The QIMR Berghofer Medical Research Institute looked at keratoacanthoma tumours by examining data from a study involving more than 40,000 people in the state over a four-year period.

While the strength of the Queensland sun was the biggest factor, QIMR Berghofer researchers warned two common vices also played a role in unsightly keratoacanthoma lesions.

“If Queenslanders protected themselves better against the sun, stopped smoking and drank within the recommended alcohol guidelines, we could potentially see a drop in these skin tumours,” senior study author and researcher Dr Catherine Olsen said.

QIMR Berghofer cancer control group researcher Magdalena Claeson said while drinking and smoking were not well-known risk factors for skin tumours, they have been associated with other types of skin cancers before.

“Tobacco smoke contains numerous carcinogens, which are well-known to be involved in the development of cancer,” she said.

The study, published today in the journal JAMA Dermatology, sheds more light on a type of tumour that often looks more serious than it is.

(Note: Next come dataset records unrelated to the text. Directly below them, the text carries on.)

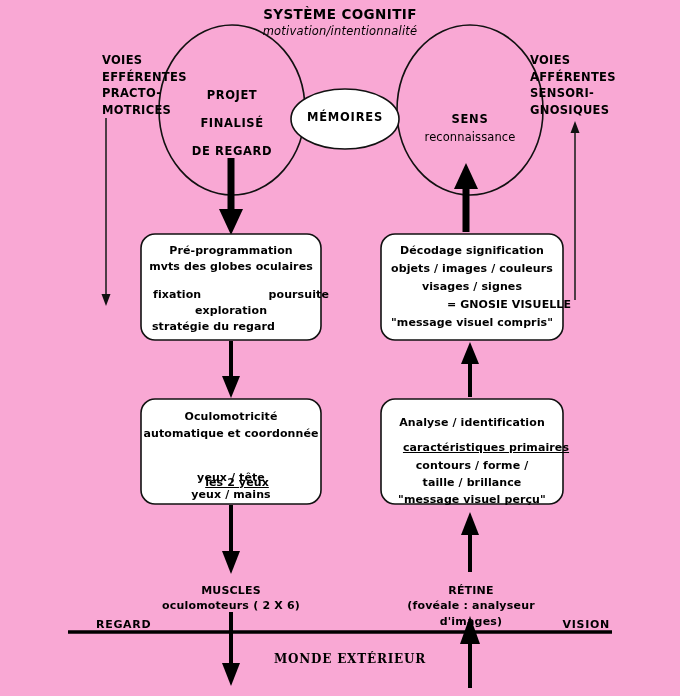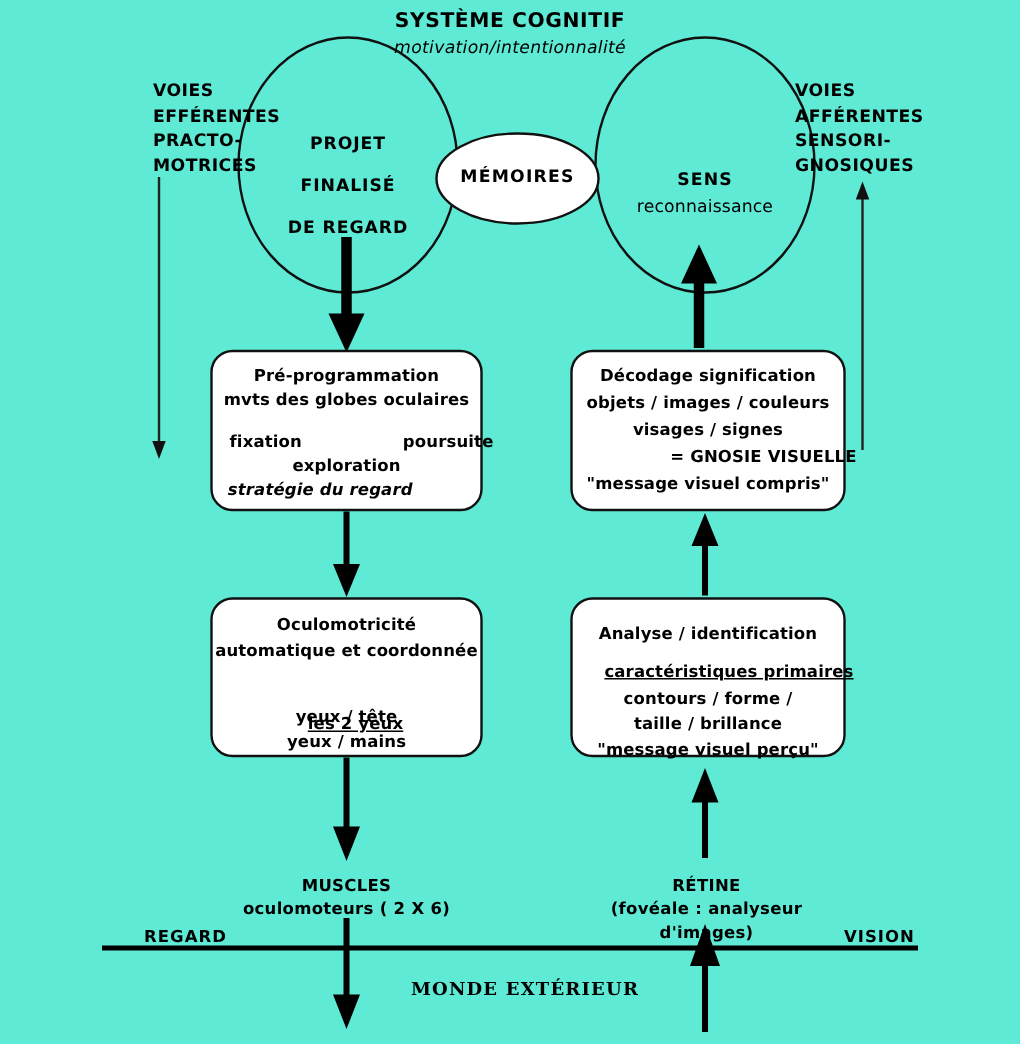--- a/index.html
+++ b/index.html
@@ -11,7 +11,7 @@
     position:relative;
     width:680px;
     height:696px;
-    background:#5eead4;
+    background:#f9a8d4;
     overflow:hidden;
   }
   #svg-layer{

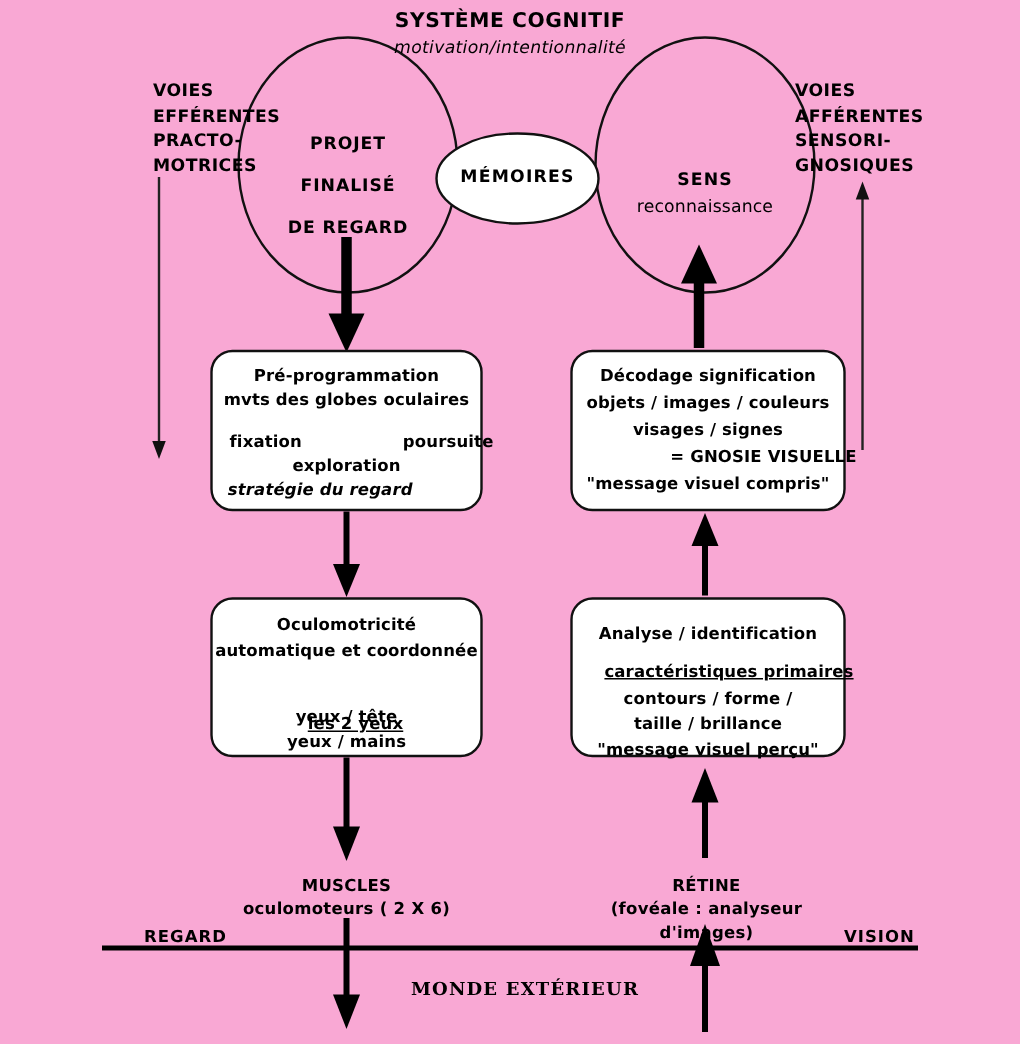--- a/index.html
+++ b/index.html
@@ -175,7 +175,7 @@
     <span>poursuite</span>
   </div>
   <div class="lbl boxtext" style="left:143px; top:303px; width:176px;">exploration</div>
-  <div class="lbl boxtext" style="left:143px; top:319px; width:141px;font-style:italic;">stratégie du regard</div>
+  <div class="lbl boxtext" style="left:143px; top:319px; width:141px;">stratégie du regard</div>
 
   <div class="lbl boxtext" style="left:383px; top:243px; width:178px;">Décodage  signification</div>
   <div class="lbl boxtext" style="left:383px; top:261px; width:178px;">objets / images / couleurs</div>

Keratoacanthomas are commonly found on legs, arms and hands — areas most exposed to the sun — but usually do not cause death.

However, they pose a dilemma to doctors because they look similar to more sinister conditions and are often removed as a precaution.

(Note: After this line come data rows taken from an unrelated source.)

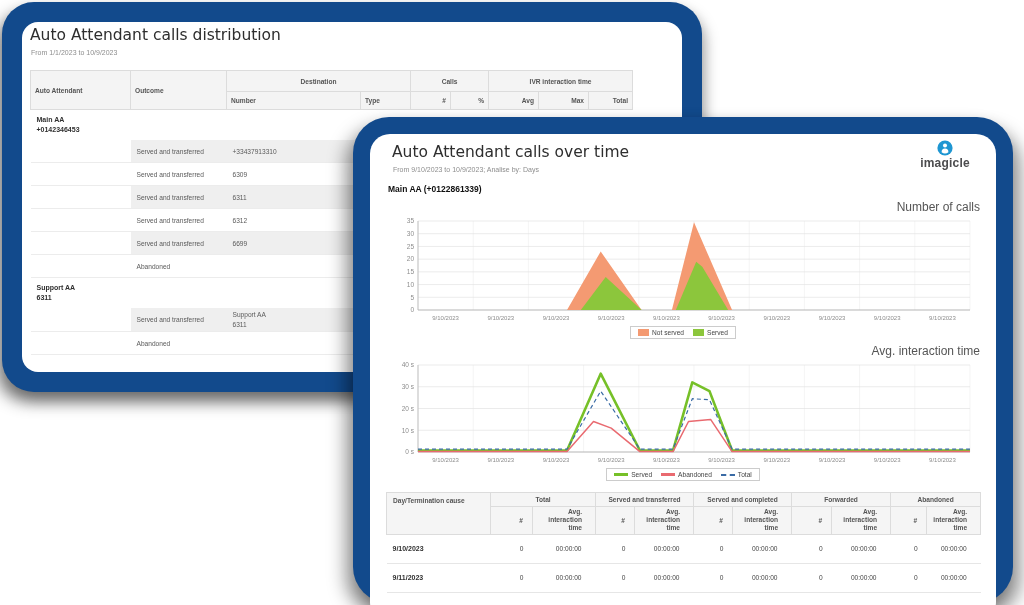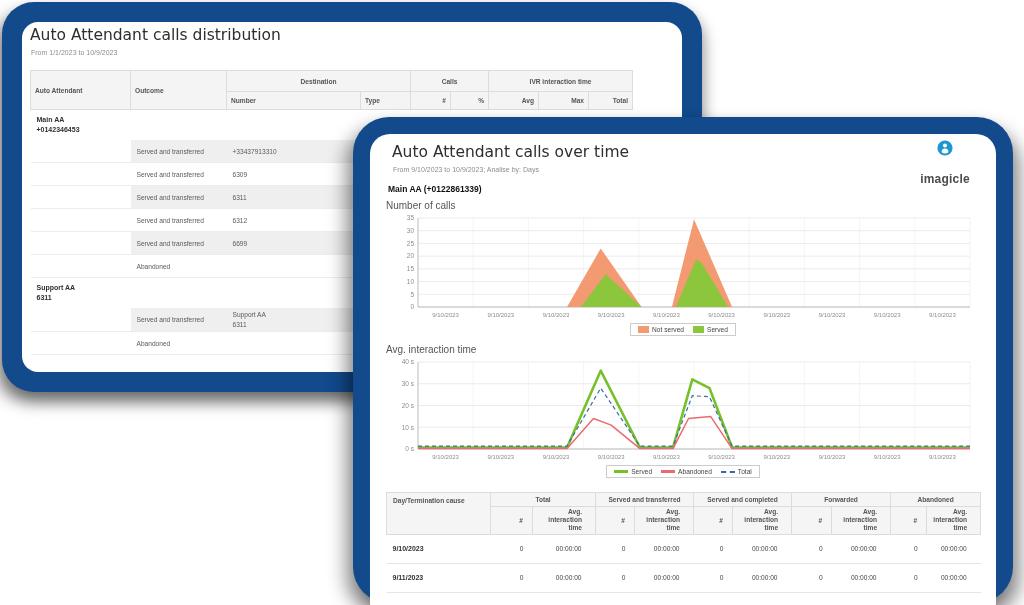--- a/index.html
+++ b/index.html
@@ -33,7 +33,7 @@
 
   
   .aa-label{position:absolute;left:18px;top:50px;font-size:8.5px;font-weight:bold;color:#101010;}
-  .logo{position:absolute;right:16px;top:6px;width:70px;display:flex;flex-direction:column;align-items:center;gap:16px;}
+  .logo{position:absolute;right:16px;top:6px;width:70px;display:flex;flex-direction:column;align-items:center;}
   .logo-text{font-size:12px;font-weight:bold;color:#4c4c4e;letter-spacing:.2px;}
 
   .chart-block{position:absolute;left:16px;width:594px;}

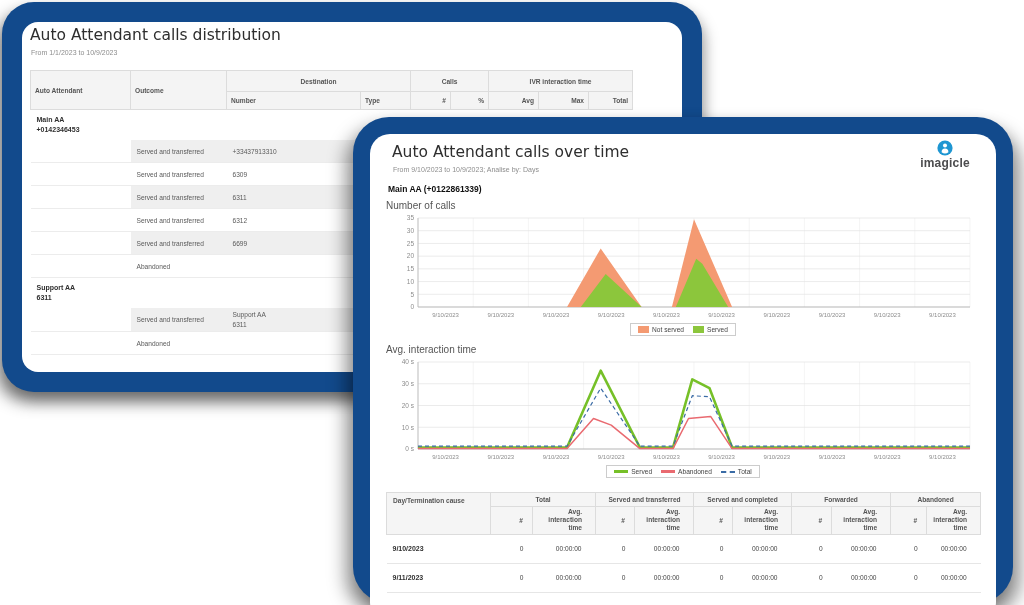--- a/index.html
+++ b/index.html
@@ -39,7 +39,7 @@
   .chart-block{position:absolute;left:16px;width:594px;}
   #chart1-block{top:66px;}
   #chart2-block{top:210px;}
-  .chart-title{text-align:left;font-size:10px;color:#555;margin-bottom:2px;}
+  .chart-title{text-align:right;font-size:12px;color:#555;margin-bottom:2px;}
   svg{display:block;font-family:"Liberation Sans","DejaVu Sans",sans-serif;}
   .legend{display:flex;justify-content:center;margin-top:2px;}
   .legend-box{display:inline-flex;align-items:center;gap:9px;border:1px solid #ccc;background:#fff;padding:2px 7px;}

“Every year, around 5000 adult Queenslanders develop keratoacanthomas,” Claeson said.

“They can also look frightening … they can grow quickly and reach 10 to 20 millimetres in diameter in a matter of weeks or a few months.

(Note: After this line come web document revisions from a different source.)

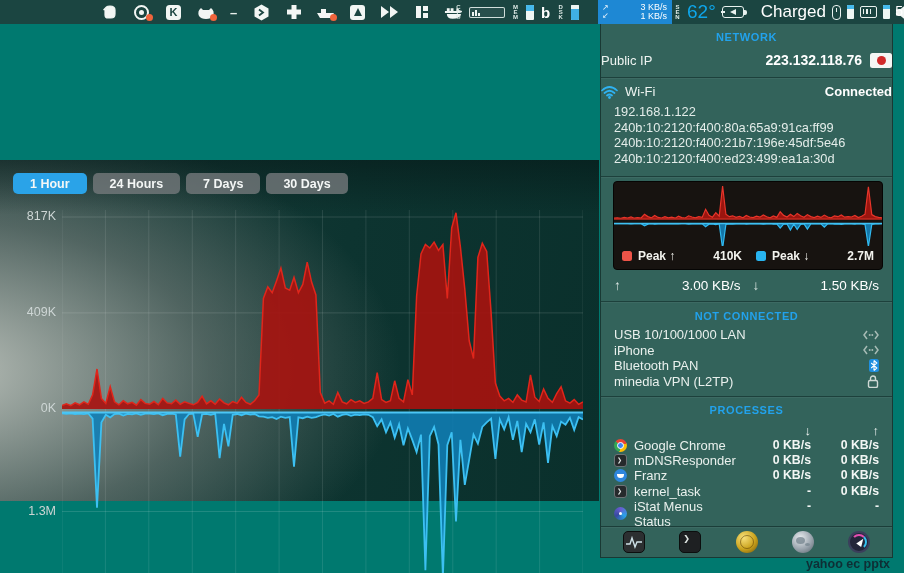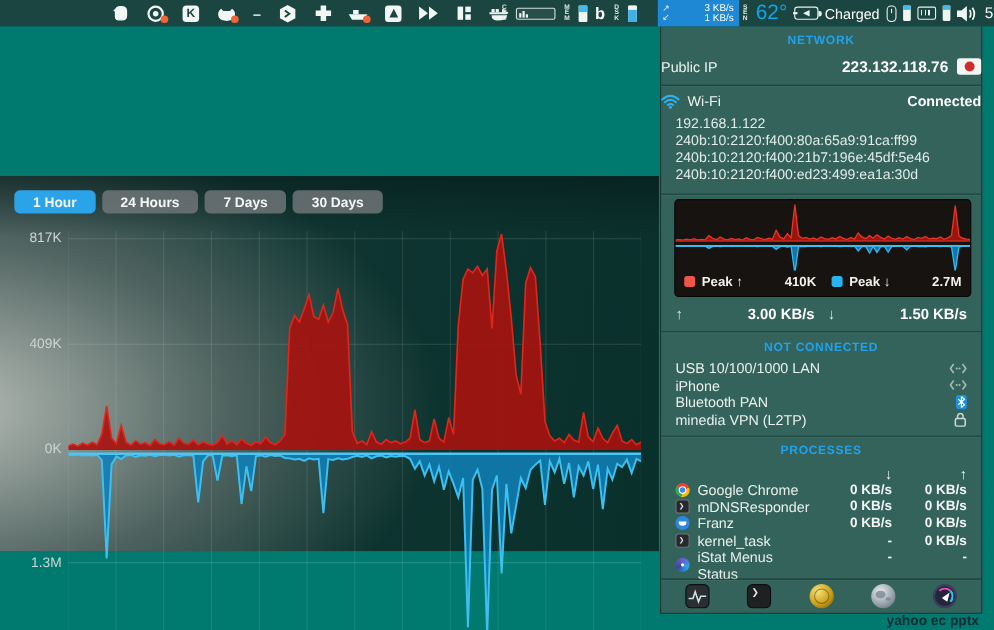--- a/index.html
+++ b/index.html
@@ -32,7 +32,7 @@
   .battery:after { content:""; position:absolute; right:-4px; top:3px; width:2.5px; height:5px; background:#e9f2ef; border-radius:0 2px 2px 0; }
   .plug { width:0; height:0; border-top:3.5px solid transparent; border-bottom:3.5px solid transparent; border-right:6px solid #e9f2ef; position:relative; }
   .plug:after { content:""; position:absolute; left:-9px; top:-0.75px; width:4px; height:1.5px; background:#e9f2ef; }
-  .charged { font-size:13px; color:#fff; }
+  .charged { font-size:17px; color:#fff;margin-left:11px; }
   .mouse { width:9px; height:15px; border:1.5px solid #e9f2ef; border-radius:4px; position:relative; }
   .mouse:after { content:""; position:absolute; left:50%; top:2px; width:1px; height:4px; background:#e9f2ef; margin-left:-0.5px; }
   .kbd { width:17px; height:12px; border:1.5px solid #e9f2ef; border-radius:2px; position:relative; }

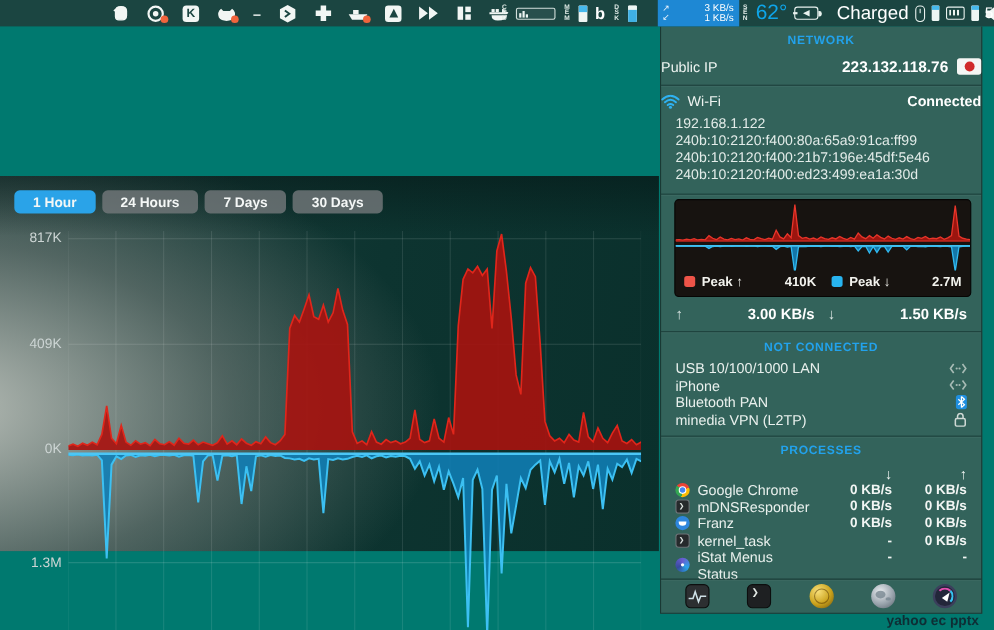--- a/index.html
+++ b/index.html
@@ -73,7 +73,7 @@
   .speed-row { display:flex; padding:6px 13px 4px; align-items:center; font-size:13.5px; }
   .speed-half { flex:1; display:flex; align-items:center; }
   .speed-half .arrow { color:#dce7e4; }
-  .speed-half .val { flex:1; text-align:right; font-weight:700; color:#fff; }
+  .speed-half .val { flex:1; text-align:right; font-weight:400; color:#fff; }
 
   .iface-row { display:flex; align-items:center; padding:0 13px; height:15.5px; color:#e9f0ed; }
   .iface-icon { margin-left:auto; display:flex; align-items:center; }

“Although they’re not as dangerous as melanomas, they still cause higher costs for health services because they need to be removed surgically for diagnosis.”

The researchers used information from the QIMR Berghofer-led QSkin study, which is the largest research study ever conducted on skin cancer.

It involved 40,438 Queenslanders and examined data on skin tumours found between 2010 and 2014.

Olsen said skin lesions were common among Queenslanders because of the state’s sun-drenched climate.

The Bureau of Meteorology’s records show Brisbane, with an average of 283 days of sunshine every year, is Australia’s warmest state capital.

“This research builds on our growing understanding of the biology of skin cancers and conditions, and will hopefully help inform future advice on how we can protect our skin,” Olsen said.

Claesen, who is also a dermatologist, said normal skincare advice still applied — stay out of the sun when the UV index is high, use maximum-strength sunscreen, wear sunglasses and a broad-brimmed hat.

People with fair skin, freckles and an inability to tan, plus those who experienced high levels of sun exposure and sunburn before the age of 10, are most likely to develop keratoacanthomas.

Olsen said the consumption of 14 of more alcoholic drinks a week — considered excessive drinking — put Queenslanders at greater risk of tumours, in addition to the risk from smoking.

“Most of these are modifiable behaviours,” she said.